- _What you are asked to do_
Nothing in the records should be changed in the copy, though the pictures must be left out.

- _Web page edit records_
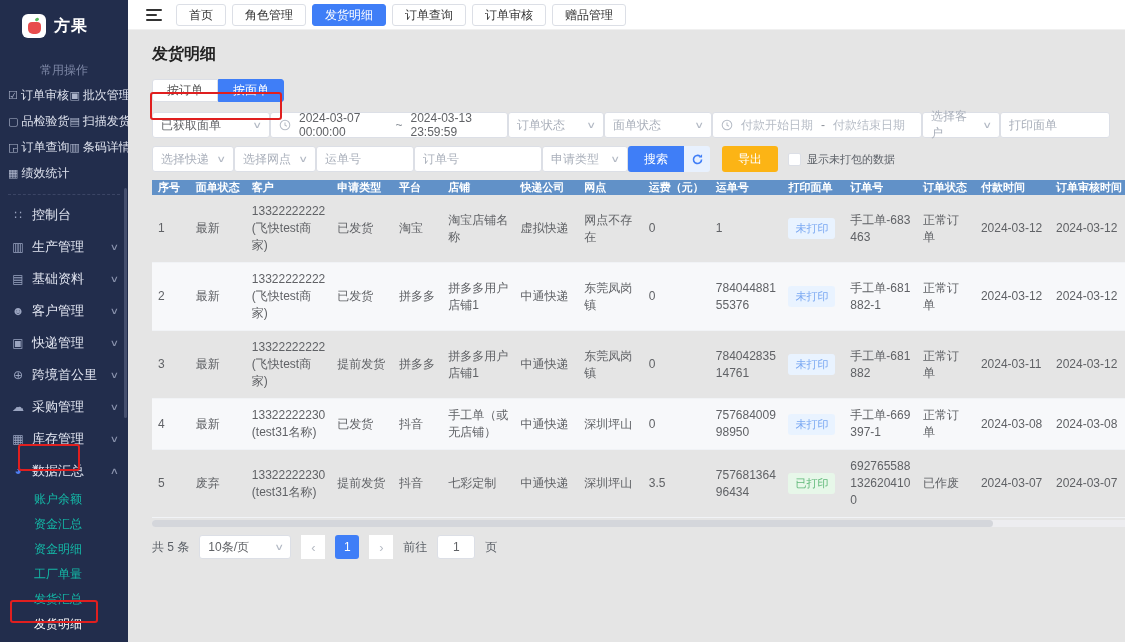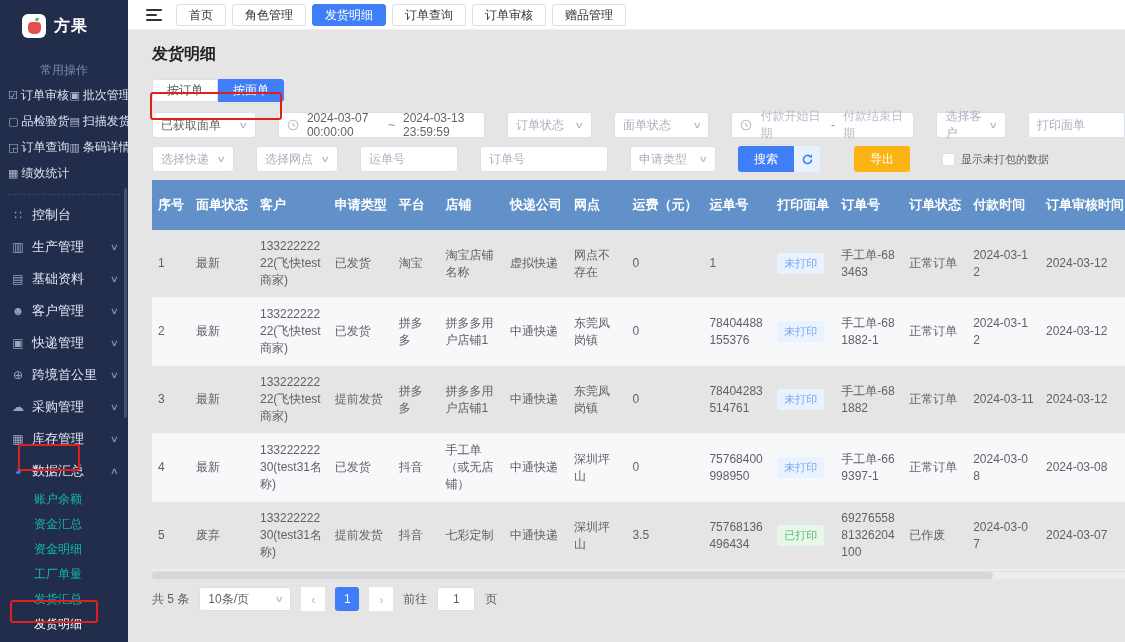--- a/index.html
+++ b/index.html
@@ -60,7 +60,7 @@
   .vtab:first-child { border-radius:3px 0 0 3px; }
   .vtab.active { background:#3f7ef7; border-color:#3f7ef7; color:#fff; border-radius:0 3px 3px 0; }
 
-  .filter-row { display:flex; align-items:center; gap:22px; margin-bottom:8px; }
+  .filter-row { display:flex; align-items:center; gap:0; margin-bottom:8px; }
   .sel, .inp, .range { height:26px; border:1px solid #dcdfe6; border-radius:3px; background:#fff;
          display:flex; align-items:center; font-size:12px; color:#606266; padding:0 8px; }
   .sel { justify-content:space-between; cursor:pointer; }

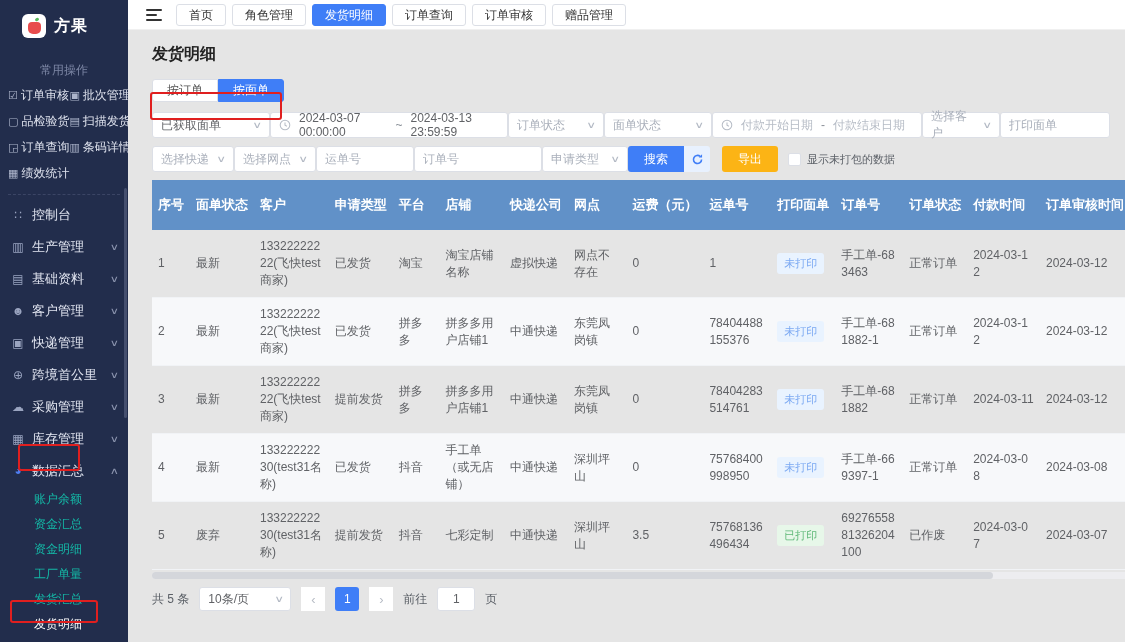--- a/index.html
+++ b/index.html
@@ -83,8 +83,8 @@
   
   .table-wrap { width:978px; overflow:hidden; margin-top:6px; }
   table { border-collapse:collapse; table-layout:fixed; }
-  thead th { background:#6191c8; color:#fff; font-size:13px; font-weight:bold;
-             text-align:left; padding:16px 6px; white-space:nowrap; overflow:hidden; }
+  thead th { background:#6191c8; color:#fff; font-size:11px; font-weight:bold;
+             text-align:left; padding:0 6px; white-space:nowrap; overflow:hidden; }
   tbody td { font-size:12px; color:#606266; padding:8px 6px; vertical-align:middle;
              word-break:break-all; line-height:17px; border-bottom:1px solid #f1f3f6; }
   tbody tr.striped { background:#f7f8fa; }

- _Finished exercise_
--- a/index.html
+++ b/index.html
@@ -60,7 +60,7 @@
   .vtab:first-child { border-radius:3px 0 0 3px; }
   .vtab.active { background:#3f7ef7; border-color:#3f7ef7; color:#fff; border-radius:0 3px 3px 0; }
 
-  .filter-row { display:flex; align-items:center; gap:22px; margin-bottom:8px; }
+  .filter-row { display:flex; align-items:center; gap:0; margin-bottom:8px; }
   .sel, .inp, .range { height:26px; border:1px solid #dcdfe6; border-radius:3px; background:#fff;
          display:flex; align-items:center; font-size:12px; color:#606266; padding:0 8px; }
   .sel { justify-content:space-between; cursor:pointer; }

--- a/index.html
+++ b/index.html
@@ -83,8 +83,8 @@
   
   .table-wrap { width:978px; overflow:hidden; margin-top:6px; }
   table { border-collapse:collapse; table-layout:fixed; }
-  thead th { background:#6191c8; color:#fff; font-size:13px; font-weight:bold;
-             text-align:left; padding:16px 6px; white-space:nowrap; overflow:hidden; }
+  thead th { background:#6191c8; color:#fff; font-size:11px; font-weight:bold;
+             text-align:left; padding:0 6px; white-space:nowrap; overflow:hidden; }
   tbody td { font-size:12px; color:#606266; padding:8px 6px; vertical-align:middle;
              word-break:break-all; line-height:17px; border-bottom:1px solid #f1f3f6; }
   tbody tr.striped { background:#f7f8fa; }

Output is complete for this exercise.